EXERCISE PROMPT: Filter these entries down to the lines that hold the word "幼儿教师A", and show each of them.

INFORMATION SHOWN:
■ ■ ■ ■ ■
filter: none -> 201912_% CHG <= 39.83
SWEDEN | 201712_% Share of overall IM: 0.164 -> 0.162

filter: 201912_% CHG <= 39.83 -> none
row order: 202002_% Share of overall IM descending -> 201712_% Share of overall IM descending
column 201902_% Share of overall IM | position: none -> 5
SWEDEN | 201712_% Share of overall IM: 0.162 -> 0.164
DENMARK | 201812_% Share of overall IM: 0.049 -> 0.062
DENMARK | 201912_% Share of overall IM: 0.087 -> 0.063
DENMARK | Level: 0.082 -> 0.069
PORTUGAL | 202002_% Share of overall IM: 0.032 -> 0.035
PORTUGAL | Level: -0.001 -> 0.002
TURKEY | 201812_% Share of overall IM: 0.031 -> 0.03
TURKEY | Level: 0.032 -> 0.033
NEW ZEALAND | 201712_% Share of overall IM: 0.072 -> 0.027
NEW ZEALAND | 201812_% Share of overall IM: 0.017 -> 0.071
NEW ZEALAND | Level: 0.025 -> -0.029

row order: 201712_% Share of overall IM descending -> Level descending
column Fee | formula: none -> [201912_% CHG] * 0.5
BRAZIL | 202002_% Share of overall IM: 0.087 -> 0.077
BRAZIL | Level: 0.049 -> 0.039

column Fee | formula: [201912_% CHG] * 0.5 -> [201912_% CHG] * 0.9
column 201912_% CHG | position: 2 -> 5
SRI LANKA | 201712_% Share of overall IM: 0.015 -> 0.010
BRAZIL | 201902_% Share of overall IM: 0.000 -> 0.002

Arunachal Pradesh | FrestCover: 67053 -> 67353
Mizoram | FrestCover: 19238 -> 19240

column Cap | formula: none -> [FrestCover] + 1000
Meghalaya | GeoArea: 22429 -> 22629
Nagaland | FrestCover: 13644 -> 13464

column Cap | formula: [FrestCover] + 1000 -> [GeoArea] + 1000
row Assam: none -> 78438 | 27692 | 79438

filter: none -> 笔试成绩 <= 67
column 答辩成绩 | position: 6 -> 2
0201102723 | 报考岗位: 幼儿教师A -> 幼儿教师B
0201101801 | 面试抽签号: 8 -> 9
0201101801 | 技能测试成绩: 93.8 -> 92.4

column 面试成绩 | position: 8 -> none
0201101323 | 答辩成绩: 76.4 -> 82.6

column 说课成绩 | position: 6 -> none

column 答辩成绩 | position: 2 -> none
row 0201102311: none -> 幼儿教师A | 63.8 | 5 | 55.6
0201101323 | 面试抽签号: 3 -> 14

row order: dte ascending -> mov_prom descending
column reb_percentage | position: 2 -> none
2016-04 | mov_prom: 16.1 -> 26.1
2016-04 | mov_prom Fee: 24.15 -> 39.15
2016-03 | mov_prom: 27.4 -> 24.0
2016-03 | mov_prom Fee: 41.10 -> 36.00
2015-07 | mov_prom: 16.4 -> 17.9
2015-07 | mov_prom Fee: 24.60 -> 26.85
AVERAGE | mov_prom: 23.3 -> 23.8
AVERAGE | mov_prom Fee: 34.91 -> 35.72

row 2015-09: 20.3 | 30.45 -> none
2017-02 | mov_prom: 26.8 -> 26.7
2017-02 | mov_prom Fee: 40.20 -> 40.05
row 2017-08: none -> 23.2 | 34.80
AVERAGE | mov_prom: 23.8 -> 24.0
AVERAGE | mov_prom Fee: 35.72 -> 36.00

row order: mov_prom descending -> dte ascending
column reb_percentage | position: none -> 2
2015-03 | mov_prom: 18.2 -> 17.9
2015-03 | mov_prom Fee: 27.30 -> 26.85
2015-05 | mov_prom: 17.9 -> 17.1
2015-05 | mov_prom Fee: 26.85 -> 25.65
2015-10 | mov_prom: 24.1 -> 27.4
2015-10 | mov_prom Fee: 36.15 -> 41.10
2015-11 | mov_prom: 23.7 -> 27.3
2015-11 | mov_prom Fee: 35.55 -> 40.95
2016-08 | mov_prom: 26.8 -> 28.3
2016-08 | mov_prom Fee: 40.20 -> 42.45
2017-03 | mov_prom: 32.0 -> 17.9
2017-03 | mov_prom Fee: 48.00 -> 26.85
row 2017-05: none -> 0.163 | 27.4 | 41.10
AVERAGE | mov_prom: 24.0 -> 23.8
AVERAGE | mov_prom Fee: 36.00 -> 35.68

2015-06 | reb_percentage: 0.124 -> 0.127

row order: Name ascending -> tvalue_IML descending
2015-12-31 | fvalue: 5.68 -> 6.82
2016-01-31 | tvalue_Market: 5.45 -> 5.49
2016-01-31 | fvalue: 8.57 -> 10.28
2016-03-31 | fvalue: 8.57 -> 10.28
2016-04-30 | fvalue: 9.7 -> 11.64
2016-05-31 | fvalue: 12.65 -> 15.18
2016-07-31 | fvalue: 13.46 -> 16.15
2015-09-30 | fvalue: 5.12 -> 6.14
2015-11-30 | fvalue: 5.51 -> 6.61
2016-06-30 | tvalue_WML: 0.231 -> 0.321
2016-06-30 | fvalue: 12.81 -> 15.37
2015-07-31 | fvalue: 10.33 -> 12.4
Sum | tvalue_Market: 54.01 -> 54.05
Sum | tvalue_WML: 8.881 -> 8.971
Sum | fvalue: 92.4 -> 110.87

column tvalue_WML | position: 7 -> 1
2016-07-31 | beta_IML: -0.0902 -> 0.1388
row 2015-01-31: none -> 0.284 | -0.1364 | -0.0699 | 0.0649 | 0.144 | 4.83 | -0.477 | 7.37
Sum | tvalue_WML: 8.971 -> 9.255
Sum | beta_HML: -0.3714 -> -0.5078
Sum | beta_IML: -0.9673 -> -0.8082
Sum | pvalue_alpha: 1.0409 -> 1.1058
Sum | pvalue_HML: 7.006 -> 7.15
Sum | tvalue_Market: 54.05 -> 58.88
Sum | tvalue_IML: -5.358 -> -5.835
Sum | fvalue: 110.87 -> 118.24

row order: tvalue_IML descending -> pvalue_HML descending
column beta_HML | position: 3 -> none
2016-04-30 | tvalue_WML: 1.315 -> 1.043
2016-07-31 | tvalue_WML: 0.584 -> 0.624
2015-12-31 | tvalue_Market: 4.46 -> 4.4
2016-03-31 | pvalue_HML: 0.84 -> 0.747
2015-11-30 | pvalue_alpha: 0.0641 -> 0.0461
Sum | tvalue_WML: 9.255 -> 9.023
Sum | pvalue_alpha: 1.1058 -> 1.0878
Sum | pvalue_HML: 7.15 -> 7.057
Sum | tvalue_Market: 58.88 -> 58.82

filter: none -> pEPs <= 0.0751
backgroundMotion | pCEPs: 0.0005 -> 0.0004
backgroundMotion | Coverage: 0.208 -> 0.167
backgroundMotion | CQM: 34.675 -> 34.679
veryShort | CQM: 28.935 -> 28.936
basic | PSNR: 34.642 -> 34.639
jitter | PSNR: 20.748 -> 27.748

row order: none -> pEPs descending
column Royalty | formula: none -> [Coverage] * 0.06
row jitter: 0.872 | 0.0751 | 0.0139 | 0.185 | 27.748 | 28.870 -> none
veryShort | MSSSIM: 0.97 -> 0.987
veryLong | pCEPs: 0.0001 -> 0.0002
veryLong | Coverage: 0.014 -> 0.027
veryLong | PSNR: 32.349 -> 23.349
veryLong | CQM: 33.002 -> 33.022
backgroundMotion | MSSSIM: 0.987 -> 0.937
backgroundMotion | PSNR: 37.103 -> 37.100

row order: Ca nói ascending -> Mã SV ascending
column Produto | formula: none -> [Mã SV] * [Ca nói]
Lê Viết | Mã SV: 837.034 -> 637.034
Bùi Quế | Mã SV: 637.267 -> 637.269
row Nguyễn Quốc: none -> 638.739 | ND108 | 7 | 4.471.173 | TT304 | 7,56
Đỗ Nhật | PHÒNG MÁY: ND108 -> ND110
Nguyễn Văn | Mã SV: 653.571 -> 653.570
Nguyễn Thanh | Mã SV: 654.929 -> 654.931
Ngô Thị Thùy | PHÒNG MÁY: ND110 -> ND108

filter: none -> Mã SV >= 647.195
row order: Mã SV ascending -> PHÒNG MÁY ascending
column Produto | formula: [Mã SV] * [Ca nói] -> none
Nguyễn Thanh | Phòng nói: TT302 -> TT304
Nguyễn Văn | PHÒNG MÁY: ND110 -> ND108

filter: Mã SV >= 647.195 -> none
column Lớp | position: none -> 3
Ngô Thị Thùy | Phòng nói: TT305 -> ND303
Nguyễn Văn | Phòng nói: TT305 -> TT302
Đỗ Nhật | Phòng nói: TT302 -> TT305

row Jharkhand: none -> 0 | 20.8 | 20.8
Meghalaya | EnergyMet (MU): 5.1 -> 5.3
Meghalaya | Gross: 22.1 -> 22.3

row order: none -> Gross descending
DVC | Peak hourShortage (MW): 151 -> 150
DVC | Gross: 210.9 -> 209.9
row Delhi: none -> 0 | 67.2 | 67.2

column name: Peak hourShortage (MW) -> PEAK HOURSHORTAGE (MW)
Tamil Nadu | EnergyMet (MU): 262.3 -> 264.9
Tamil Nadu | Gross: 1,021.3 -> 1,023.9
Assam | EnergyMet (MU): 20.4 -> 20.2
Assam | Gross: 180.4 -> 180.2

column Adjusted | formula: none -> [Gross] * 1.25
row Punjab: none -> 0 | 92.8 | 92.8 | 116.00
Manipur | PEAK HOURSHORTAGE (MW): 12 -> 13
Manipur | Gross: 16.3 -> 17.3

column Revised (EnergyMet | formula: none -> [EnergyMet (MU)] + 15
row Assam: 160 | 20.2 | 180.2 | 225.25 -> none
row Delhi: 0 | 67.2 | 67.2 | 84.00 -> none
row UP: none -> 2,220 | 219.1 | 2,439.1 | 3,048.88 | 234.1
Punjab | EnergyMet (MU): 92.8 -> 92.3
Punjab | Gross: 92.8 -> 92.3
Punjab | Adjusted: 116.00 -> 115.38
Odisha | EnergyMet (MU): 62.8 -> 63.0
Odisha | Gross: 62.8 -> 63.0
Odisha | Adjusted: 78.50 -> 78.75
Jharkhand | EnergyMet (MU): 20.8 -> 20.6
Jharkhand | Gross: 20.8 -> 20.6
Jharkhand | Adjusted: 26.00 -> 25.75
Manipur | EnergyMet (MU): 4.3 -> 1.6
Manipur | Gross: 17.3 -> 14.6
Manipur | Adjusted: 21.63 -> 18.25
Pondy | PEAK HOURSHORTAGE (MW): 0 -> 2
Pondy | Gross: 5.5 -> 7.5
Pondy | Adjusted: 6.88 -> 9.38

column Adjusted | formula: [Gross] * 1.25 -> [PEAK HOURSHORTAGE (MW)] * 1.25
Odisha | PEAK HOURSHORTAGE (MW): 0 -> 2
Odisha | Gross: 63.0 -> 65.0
■ ■ ■ ■ ■
TASK OUTPUT:
0201102723 | 报考岗位: 幼儿教师A -> 幼儿教师B
row 0201102311: none -> 幼儿教师A | 63.8 | 5 | 55.6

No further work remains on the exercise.